** MATERIAL FOR THE TASK follows **

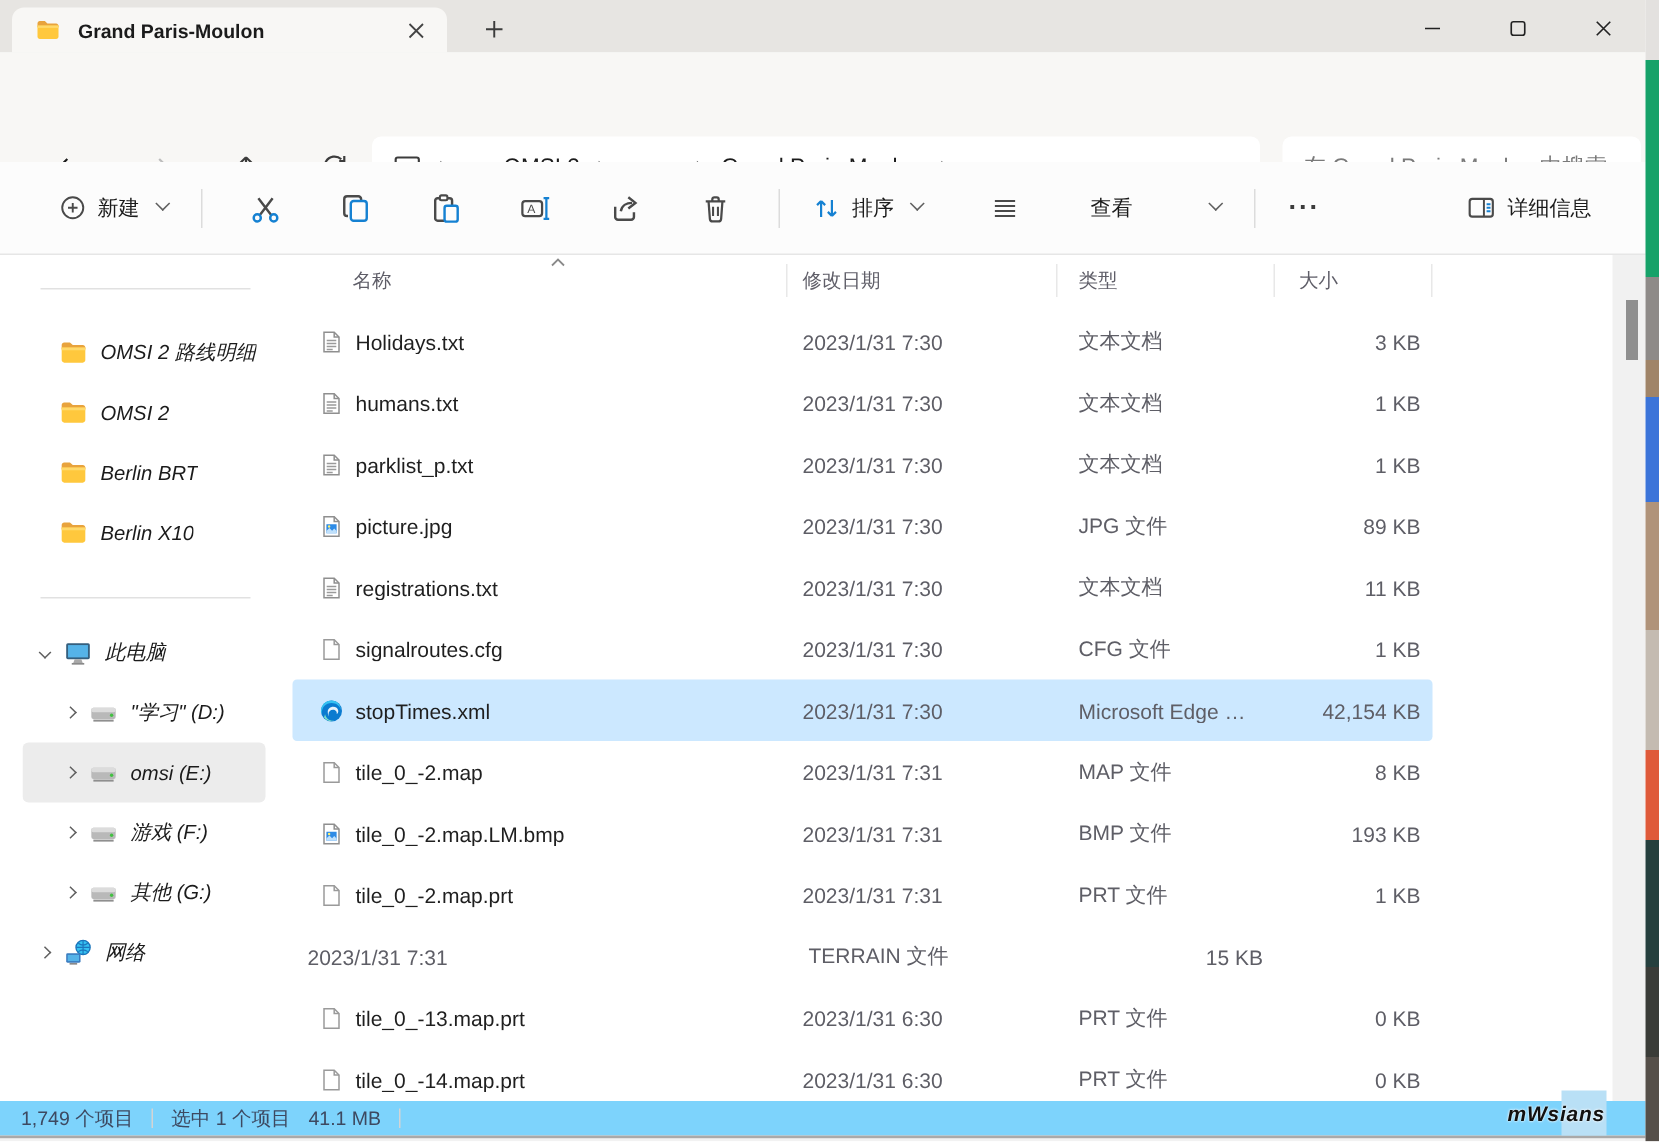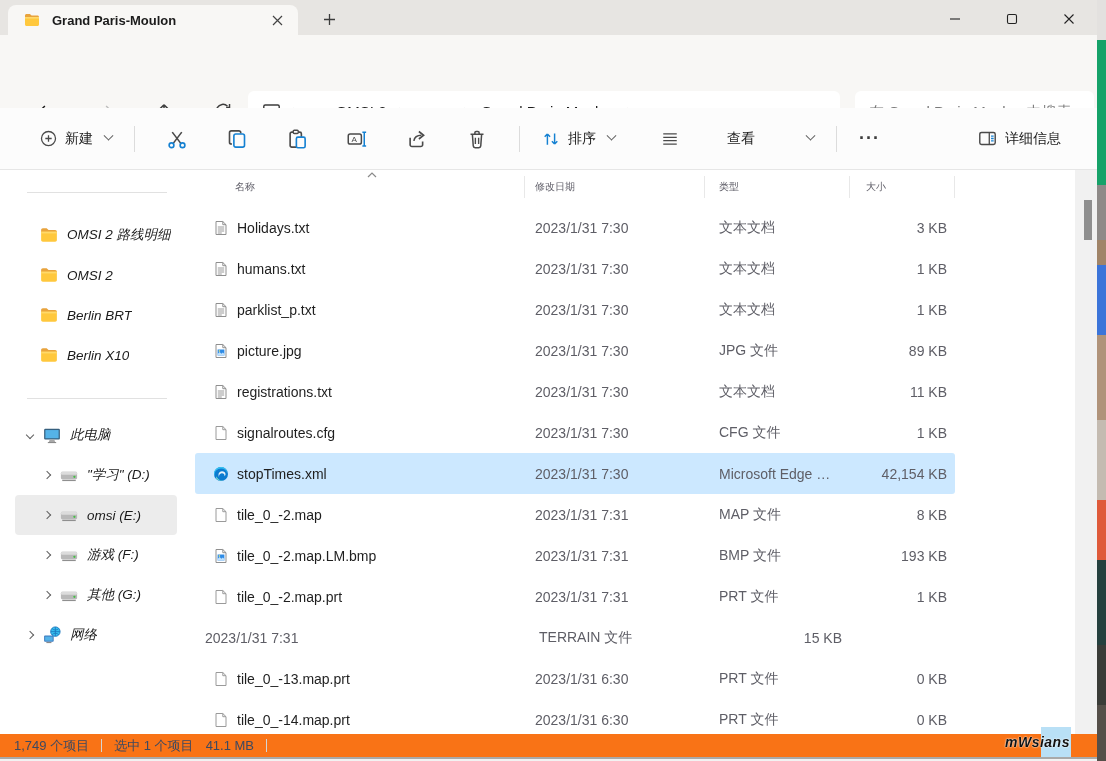--- a/index.html
+++ b/index.html
@@ -81,7 +81,7 @@
   .filelist { position:absolute; left:180px; top:0; width:917px; height:564px; overflow:hidden; }
   .lheader { position:relative; margin-left:15px; width:760px; height:30px; top:2px;
              display:grid; grid-template-columns:330px 180px 145px 105px; align-items:center; }
-  .hcell { font-size:10px; color:#5f5e68; height:22px; line-height:22px; border-right:1px solid #e8e8e8; }
+  .hcell { font-size:13px; color:#5f5e68; height:22px; line-height:22px; border-right:1px solid #e8e8e8; }
   .lheader div:nth-of-type(1) { padding-left:40px; }
   .lheader div:nth-of-type(2) { padding-left:10px; }
   .lheader div:nth-of-type(3) { padding-left:14px; }

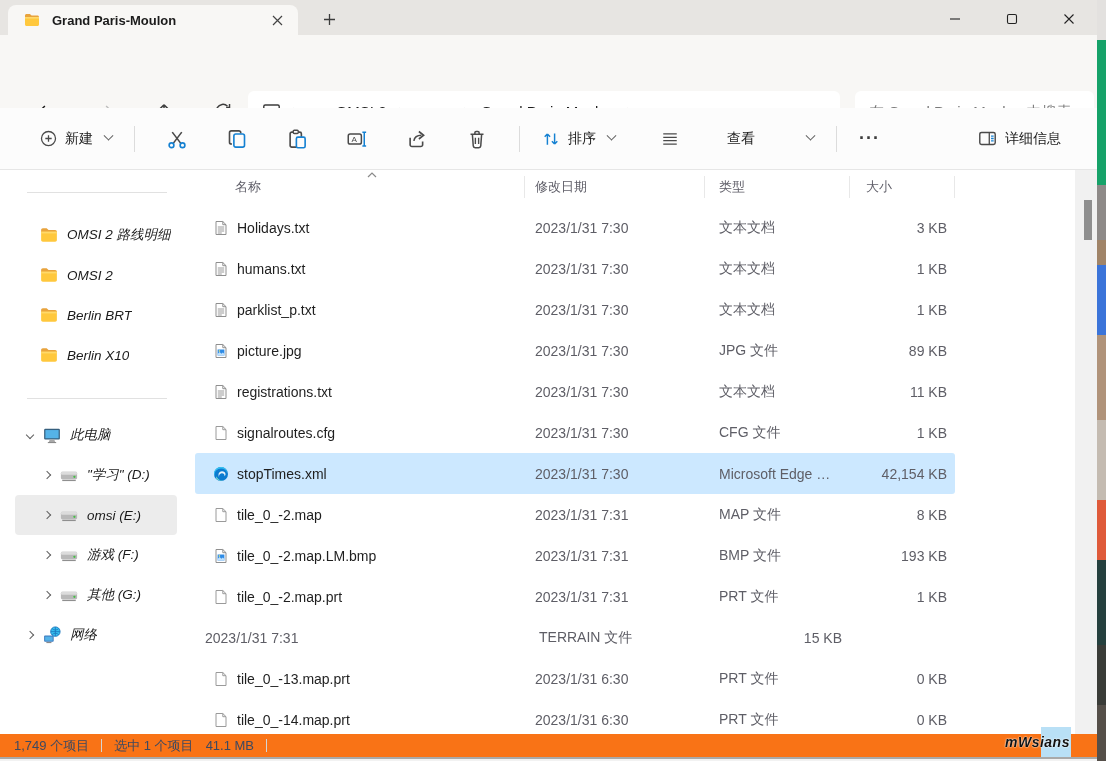--- a/index.html
+++ b/index.html
@@ -104,7 +104,7 @@
 
   
   .statusbar { position:absolute; left:0; top:734px; width:1097px; height:23px; display:flex;
-               align-items:center; padding-left:14px; gap:12px; background:#f97316; }
+               align-items:center; padding-left:14px; gap:12px; background:#7dd3fc; }
   .status-text { font-size:13px; color:#3d4961; white-space:nowrap; }
   .status-sep { width:1px; height:13px; background:#d4d4d4; }
   .bottom-edge { position:absolute; left:0; top:757px; width:1097px; height:2px; background:#a9a9a9; }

** End of MATERIAL FOR THE TASK **

WHAT YOU NEED TO DO:
Once the line holding "font-size:10px; color:#5f5e68; height:22px;" is found, set it down along with every line after it through the end of the entries, exactly, leaving the pictures out.

TASK RESULT:
-  .hcell { font-size:10px; color:#5f5e68; height:22px; line-height:22px; border-right:1px solid #e8e8e8; }
+  .hcell { font-size:13px; color:#5f5e68; height:22px; line-height:22px; border-right:1px solid #e8e8e8; }
   .lheader div:nth-of-type(1) { padding-left:40px; }
   .lheader div:nth-of-type(2) { padding-left:10px; }
   .lheader div:nth-of-type(3) { padding-left:14px; }

--- a/index.html
+++ b/index.html
@@ -104,7 +104,7 @@
 
   
   .statusbar { position:absolute; left:0; top:734px; width:1097px; height:23px; display:flex;
-               align-items:center; padding-left:14px; gap:12px; background:#f97316; }
+               align-items:center; padding-left:14px; gap:12px; background:#7dd3fc; }
   .status-text { font-size:13px; color:#3d4961; white-space:nowrap; }
   .status-sep { width:1px; height:13px; background:#d4d4d4; }
   .bottom-edge { position:absolute; left:0; top:757px; width:1097px; height:2px; background:#a9a9a9; }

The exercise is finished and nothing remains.